Testing model with sample questions from test set...

Language: French | Intent: payment

Question: Comment payer le service de collecte ?

Expected Answer: Le paiement se fait via mobile money dans l’application.

Generated Answer: Nous avons répondu à votre demande de service de collecte le jour de votre réception.

Pour plus d'informations, veuillez contacter notre équipe de réception.

Nous espérons voir votre réception dans les plus brefs délais.

Sincerely,

[Your Name]

[Your Title]

[Your Company Name]

[Your Company Address]

[Your City, State ZIP Code]

[Your Phone Number]

[Your Email Address]

[Your Website]

[Date]

Language: English | Intent: education

Question: Why is waste sorting important?

Expected Answer: It helps recycling, reduces pollution, and protects the environment.

Generated Answer: Waste sorting is important because it helps to reduce the amount of waste that ends up in landfills and improves the overall sustainability of our environment.

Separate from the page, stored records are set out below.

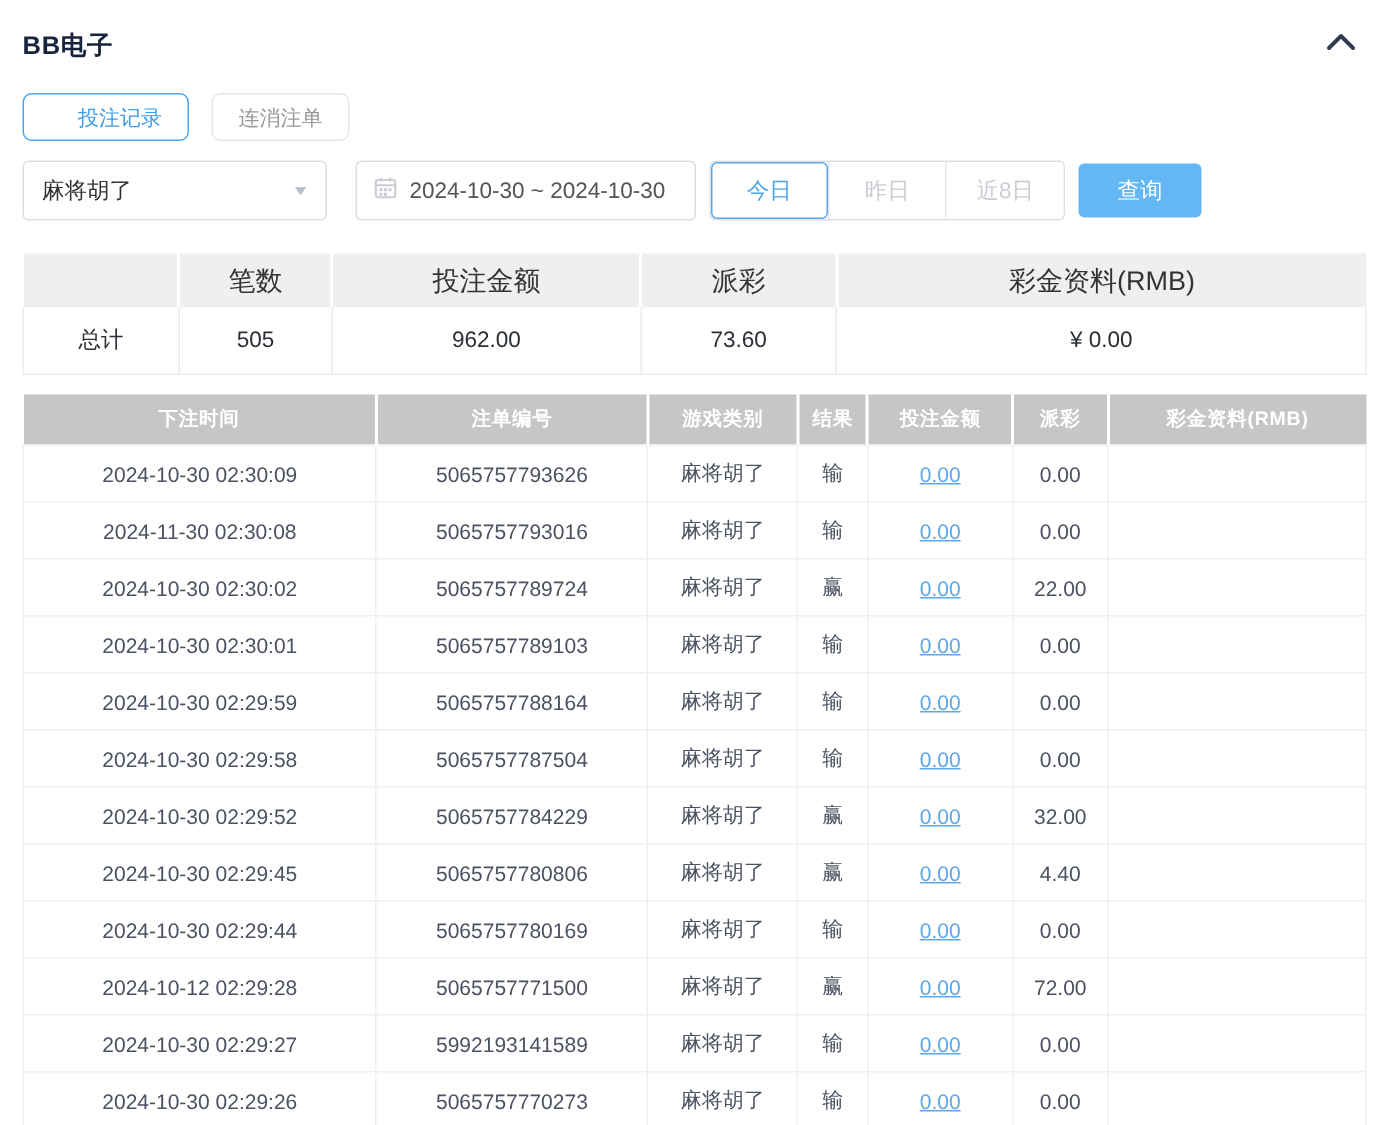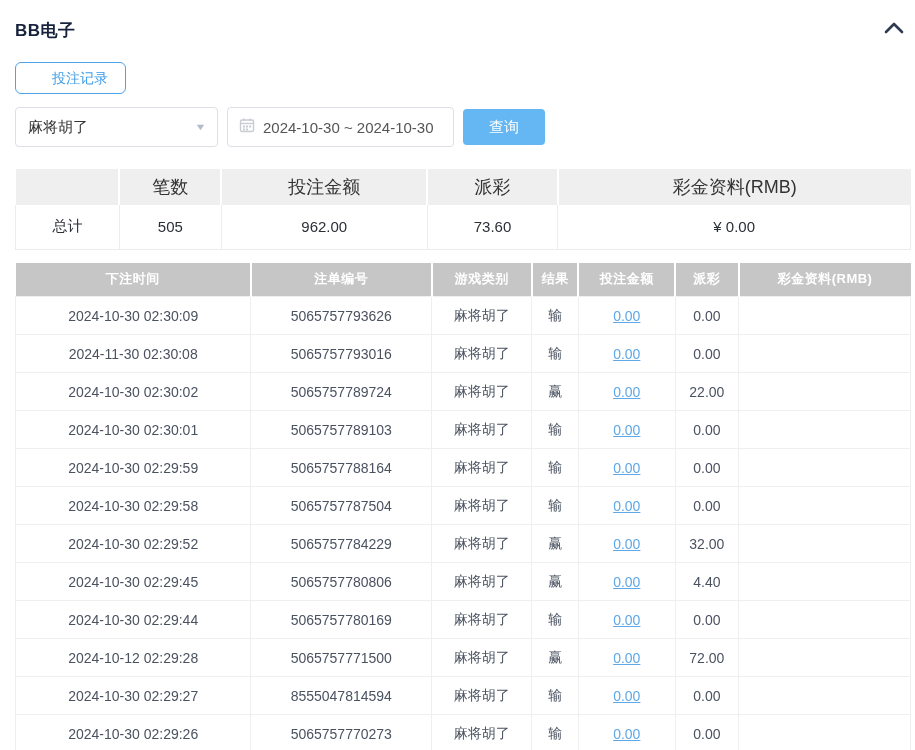--- a/index.html
+++ b/index.html
@@ -109,6 +109,7 @@
 
   <div class="tabs">
     <button class="tab active">投注记录</button>
+    <button class="tab">连消注单</button>
   </div>
 
   <div class="filters">

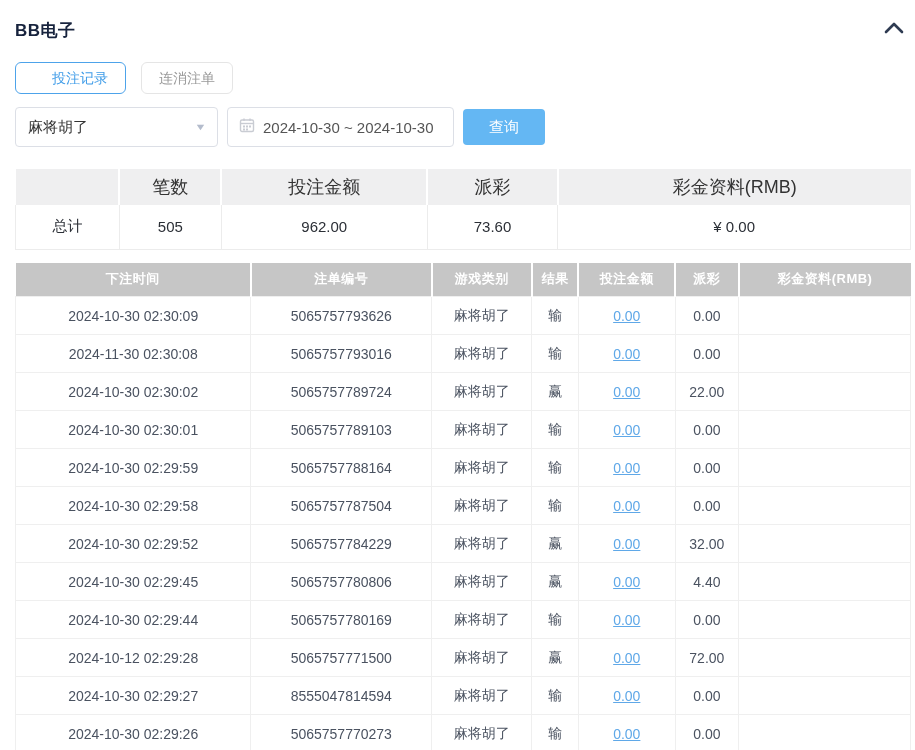--- a/index.html
+++ b/index.html
@@ -41,7 +41,7 @@
   .date-input {
     width: 227px; height: 40px; border: 1px solid #dcdfe6; border-radius: 4px;
     display: flex; align-items: center; gap: 8px; padding: 12px 11px;
-    cursor: pointer; background: #fff;
+    cursor: pointer; background: #fff; margin-left: 10px;
   }
   .date-input .value { font-size: 15px; color: #555; white-space: nowrap; }
   .btn-group {

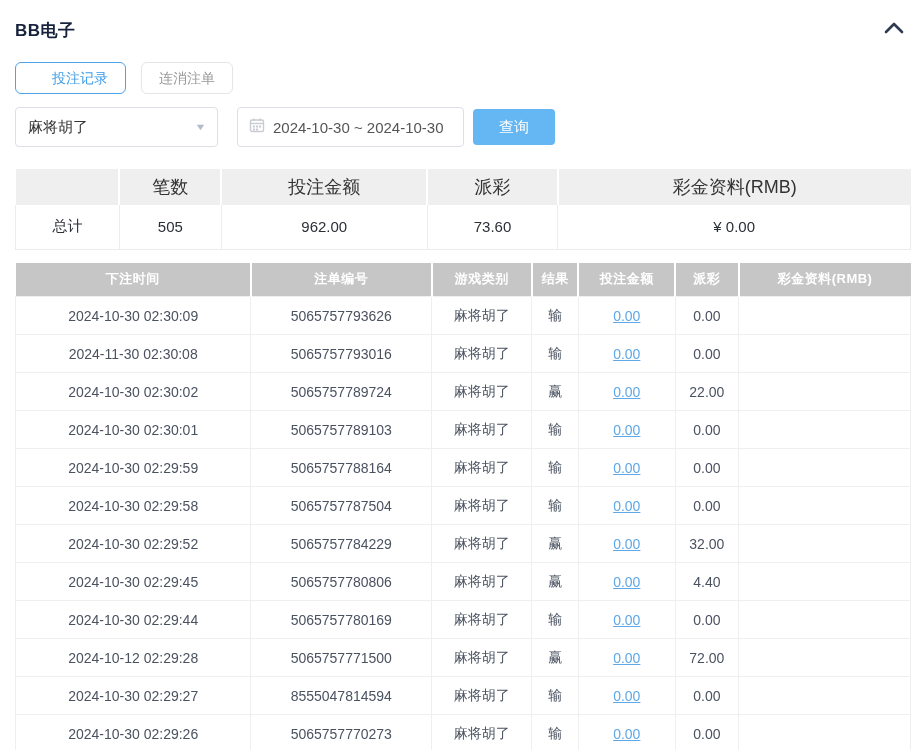--- a/index.html
+++ b/index.html
@@ -133,6 +133,11 @@
       </span>
       <span class="value">2024-10-30 ~ 2024-10-30</span>
     </div>
+    <div class="btn-group">
+      <button class="seg active">今日</button>
+      <button class="seg">昨日</button>
+      <button class="seg">近8日</button>
+    </div>
     <button class="query-btn">查询</button>
   </div>
 

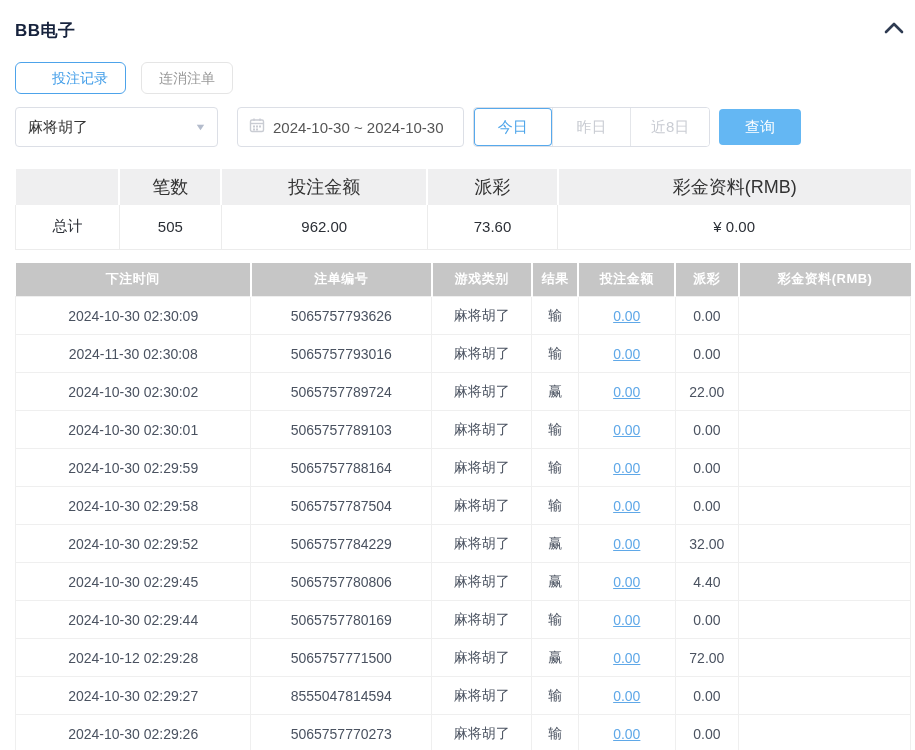--- a/index.html
+++ b/index.html
@@ -284,7 +284,7 @@
       </tr>
         <tr>
         <td>2024-10-30 02:29:27</td>
-        <td>8555047814594</td>
+        <td>5992193141589</td>
         <td>麻将胡了</td>
         <td>输</td>
         <td><a class="amount-link">0.00</a></td>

Landfills are no

## 12. Interactive Testing

Test the model with your own custom questions.


In [34]:
# Interactive testing - modify the question below to test your model
custom_question = "How do I schedule a waste pickup?"

print("Testing with custom question:")
print(f"Question: {custom_question}")
print("\nGenerating response...")

response = generate_response(trained_model, eval_tokenizer, custom_question)
print(f"\nResponse: {response}")

# You can test more questions by running this cell again with different questions


Testing with custom question:
Question: How do I schedule a waste pickup?

Generating response...

Response: Sure! To schedule a waste pickup, please call the city's waste management hotline at 718-638-5575. The hotline is available 24/7 and can handle your request. Once you have scheduled your pickup, you will receive a notification via email or text message. If you have any questions or concerns, you can contact the hotline at any time.


## 13. Model Summary

Summary of the trained model and saved files.


In [35]:
# Print model summary and saved files
print("="*60)
print("MODEL TRAINING SUMMARY")
print("="*60)
print(f"\nModel Name: {MODEL_NAME}")
print(f"Model Save Directory: {MODEL_SAVE_DIR}")
print(f"\nDataset Statistics:")
print(f"  Total unique Q&A pairs: {len(df_unique)}")
print(f"  Training samples: {len(train_df)}")
print(f"  Validation samples: {len(val_df)}")
print(f"  Test samples: {len(test_df)}")

print(f"\nSaved Files in {MODEL_SAVE_DIR}:")
if os.path.exists(MODEL_SAVE_DIR):
    for file in os.listdir(MODEL_SAVE_DIR):
        file_path = os.path.join(MODEL_SAVE_DIR, file)
        if os.path.isfile(file_path):
            size = os.path.getsize(file_path) / (1024 * 1024)  # Size in MB
            print(f"  - {file} ({size:.2f} MB)")
        else:
            print(f"  - {file}/ (directory)")

print("\n" + "="*60)
print("Training and evaluation completed successfully!")
print("="*60)


MODEL TRAINING SUMMARY

Model Name: TinyLlama/TinyLlama-1.1B-Chat-v1.0
Model Save Directory: ./models/isuku_chatbot_llama

Dataset Statistics:
  Total unique Q&A pairs: 12
  Training samples: 8
  Validation samples: 2
  Test samples: 2

Saved Files in ./models/isuku_chatbot_llama:
  - adapter_model.safetensors (17.21 MB)
  - tokenizer_config.json (0.00 MB)
  - special_tokens_map.json (0.00 MB)
  - test_samples_results.csv (0.00 MB)
  - tokenizer.json (3.45 MB)
  - checkpoints/ (directory)
  - README.md (0.00 MB)
  - training_args.bin (0.01 MB)
  - training_metrics.json (0.00 MB)
  - adapter_config.json (0.00 MB)
  - chat_template.jinja (0.00 MB)
  - test_results.json (0.00 MB)

Training and evaluation completed successfully!